# What you will do
Return the data verbatim, without pictures.

# Data

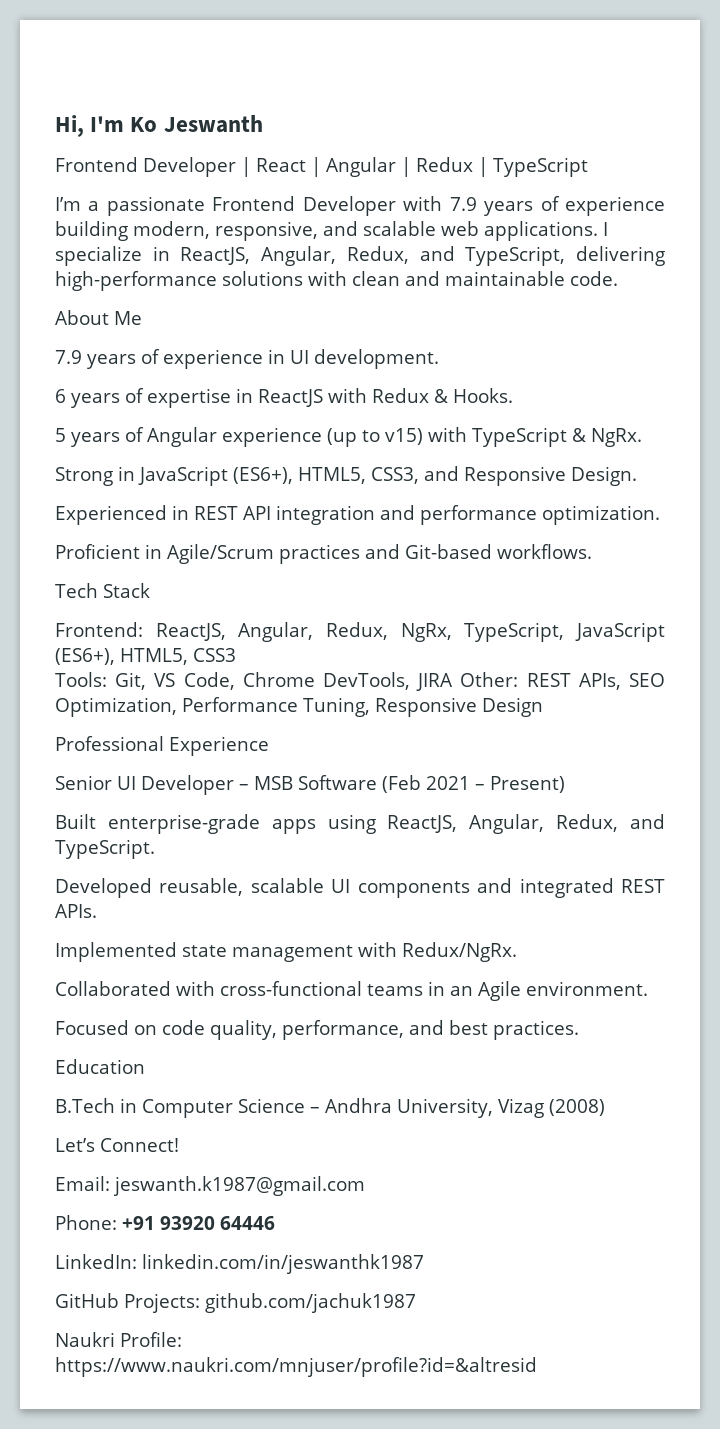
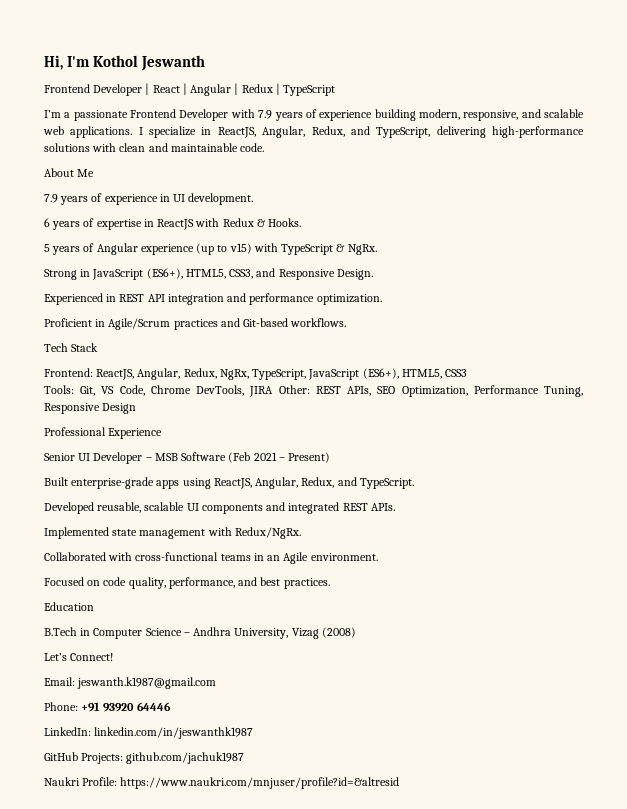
- Hi, I'm Ko Jeswanth
+ Hi, I'm Kothol Jeswanth

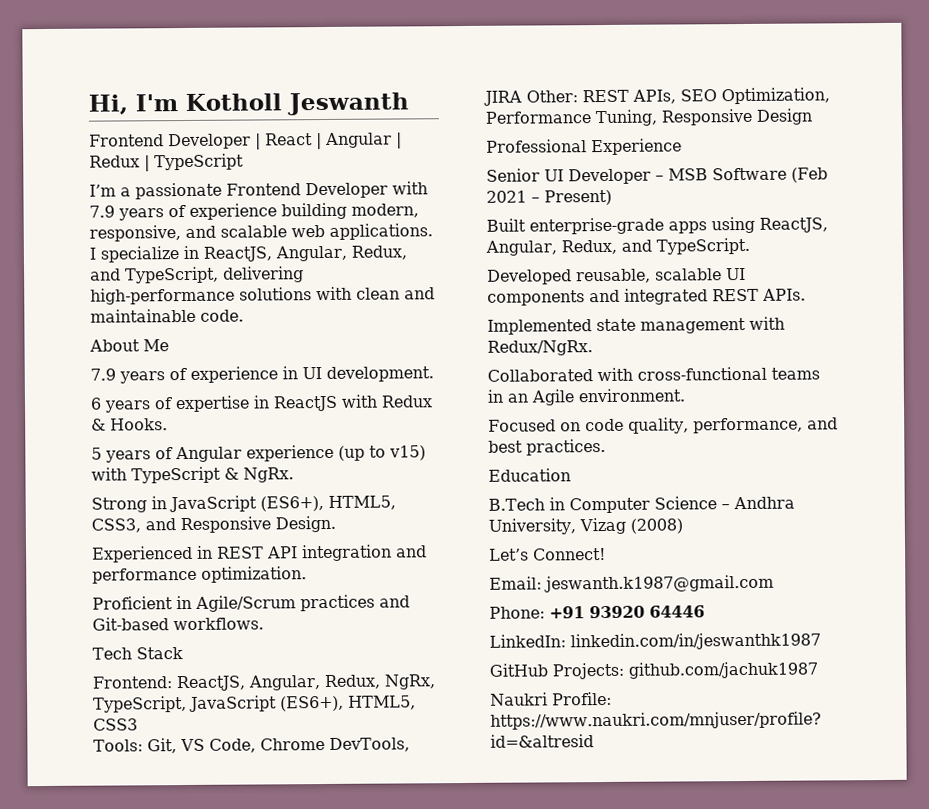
- Hi, I'm Kothol Jeswanth
+ Hi, I'm Kotholl Jeswanth

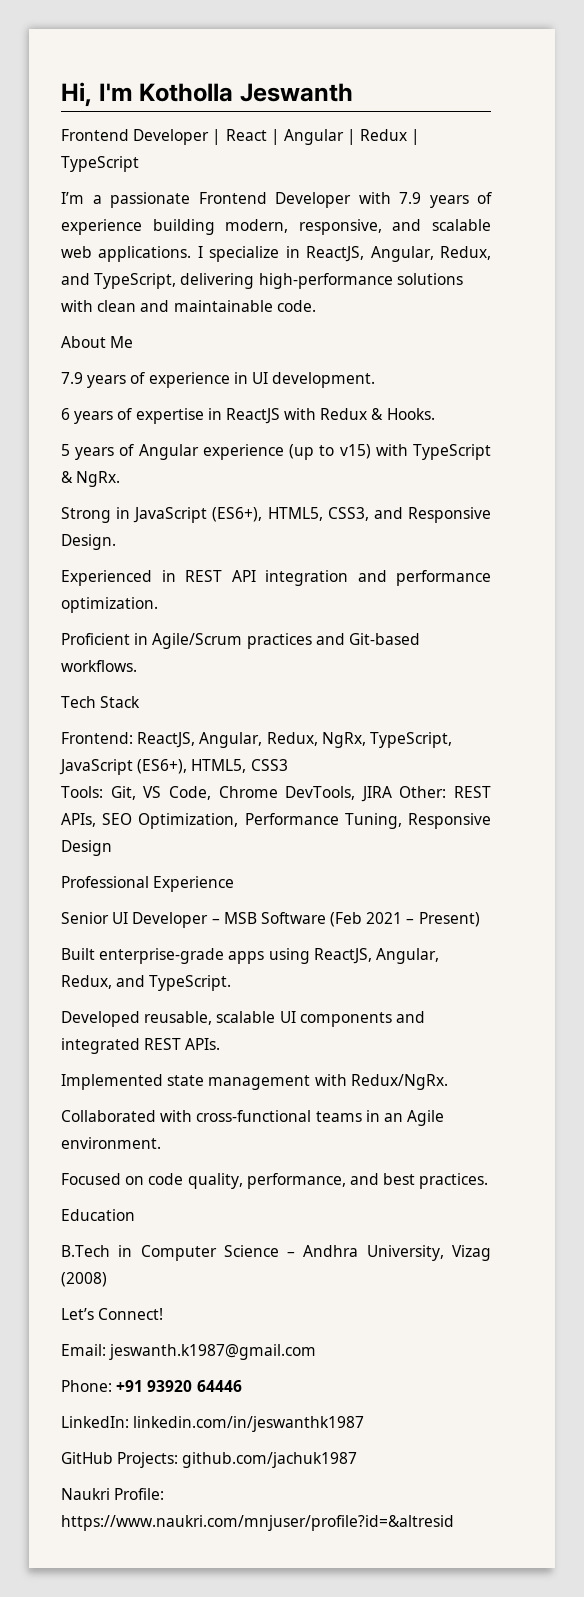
- Hi, I'm Kotholl Jeswanth
+ Hi, I'm Kotholla Jeswanth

# Response
- Hi, I'm Ko Jeswanth
+ Hi, I'm Kothol Jeswanth

- Hi, I'm Kothol Jeswanth
+ Hi, I'm Kotholl Jeswanth

- Hi, I'm Kotholl Jeswanth
+ Hi, I'm Kotholla Jeswanth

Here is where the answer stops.